Welcome to week 2 of my cooking techniques course. Last week was knife skills. This week, eggs.

Of course, I walked into class this morning with all of my very very very dull knives to sharpen. Brian, one of the school’s purchasing managers and my new best friend, sharpened all my knives for me. But more on that later.

First, let’s get to the food.

A few tidbits about eggs. The fresher the egg, the thicker and more dense the white (“albumen”) and the more prominent the little umbilical cord (“chalazae”). To check for freshness before cracking, place in a glass of water – if it sinks it’s fresh; if it floats, that means that the air cell (that little bubble you sometimes see in hard-cooked eggs) is big and the egg is less fresh. Since eggs shells are gas permeable, the older the egg, the more air enters, creating a big air cell.

Always crack an egg on a flat surface (a countertop is great) to avoid getting shells in the eggs.

Separate yolks from whites using your hand rather than passing from jagged egg shell to jagged egg shell.

Eggs boil at 180ºF, water at 212ºF. So be careful when adding eggs to hot water and other liquids if you don’t want them to scramble.

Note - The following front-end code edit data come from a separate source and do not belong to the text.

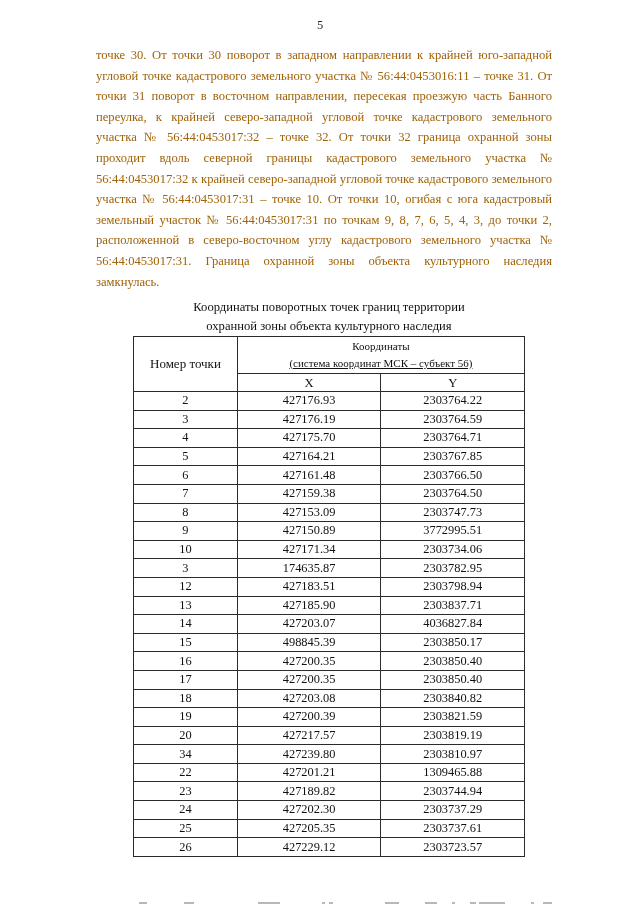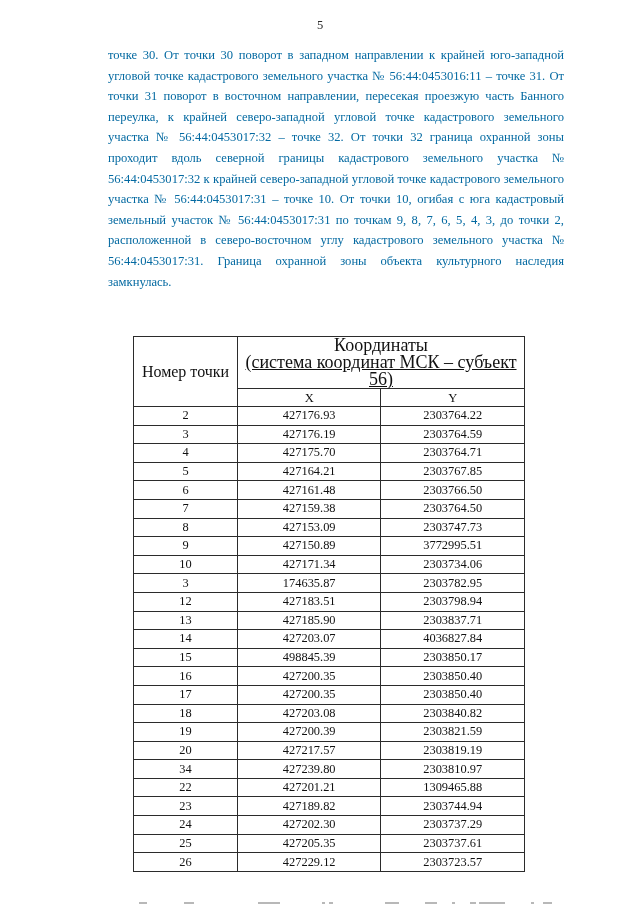"точке 30. От точки 30" .body-text { color: #0369a1 -> #a16207; left: 108px -> 96px }
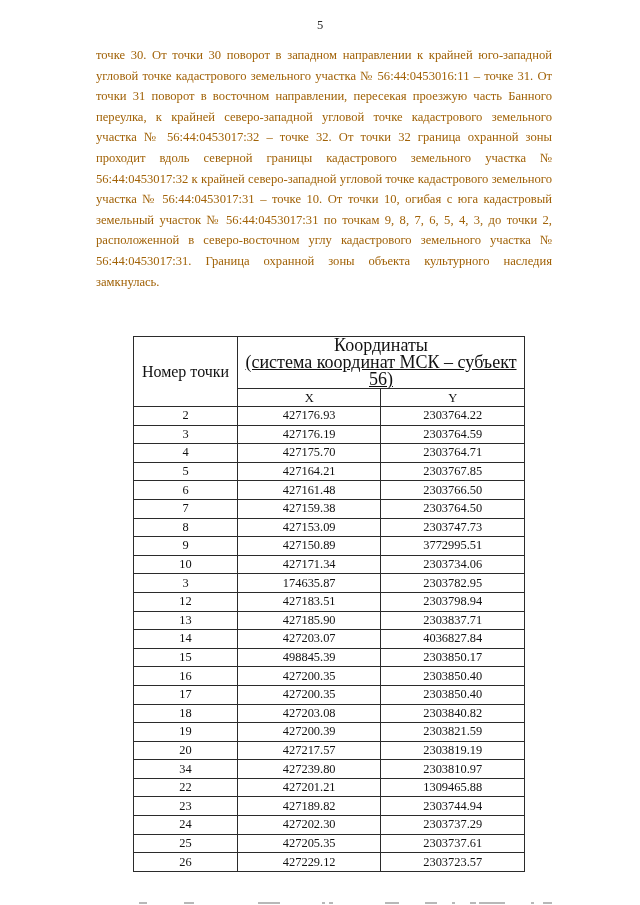"Координаты поворотных точек границ" div.table-caption { html: none -> <div> <span>Координаты поворотных точек границ территории</span> <span>охранной зоны объекта культурного наследия</span> </div> }
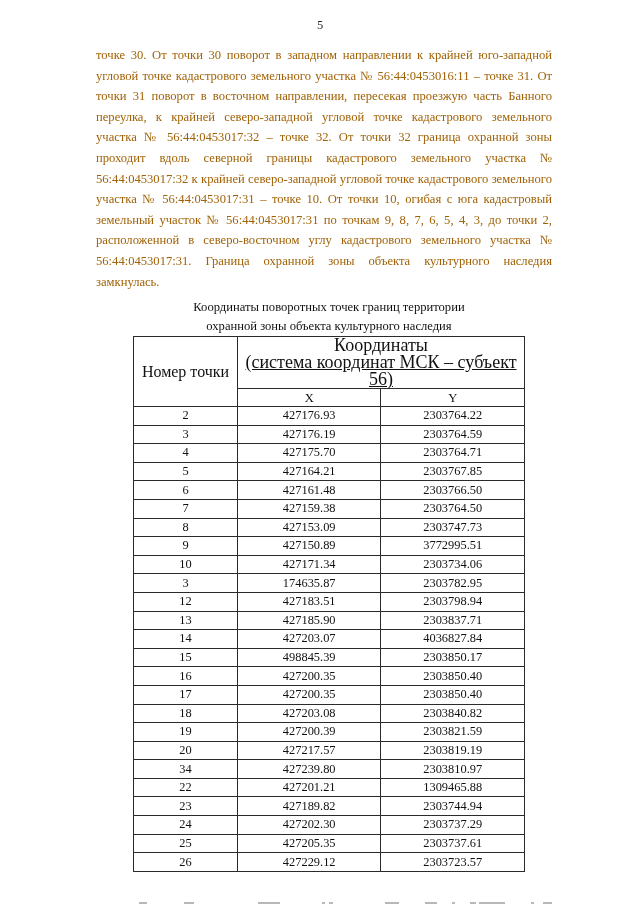"Координаты" th.hdr-coords { font-size: 18px -> 11px }
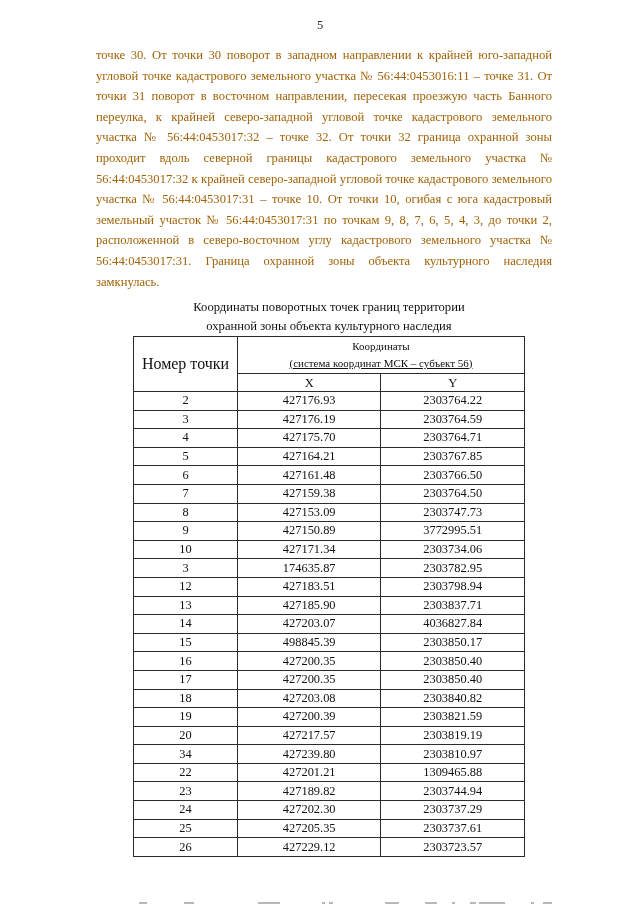"Номер точки" th.hdr-point { font-size: 16px -> 13px }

Always beat egg whites at room temperature. Copper bowls are best, but if you don’t have one, add a pinch of cream of tartar or sugar to help stabilize the whites.

We cracked and cooked no less than sixty eggs, folks. That’s more than five dozen. And we definitely cracked five baker’s dozen because some of them inevitably made it into the garbage. Between the twelve of us, we pretty much ate them all. If you’re counting, that’s about 5 eggs per person.

When I was first learning to speak French, my teacher used English-French puns to help us learn pronunciation. In french, un œuf is an egg. The pronunciation is not entirely obvious, especially when  you’ve only barely mastered the alphabet. So she told us, “one egg is enough.” One egg, un œuf is pronounced like “enough.” Sort of. If you don’t think about it too hard.

Puns are never funny by the time you explain them.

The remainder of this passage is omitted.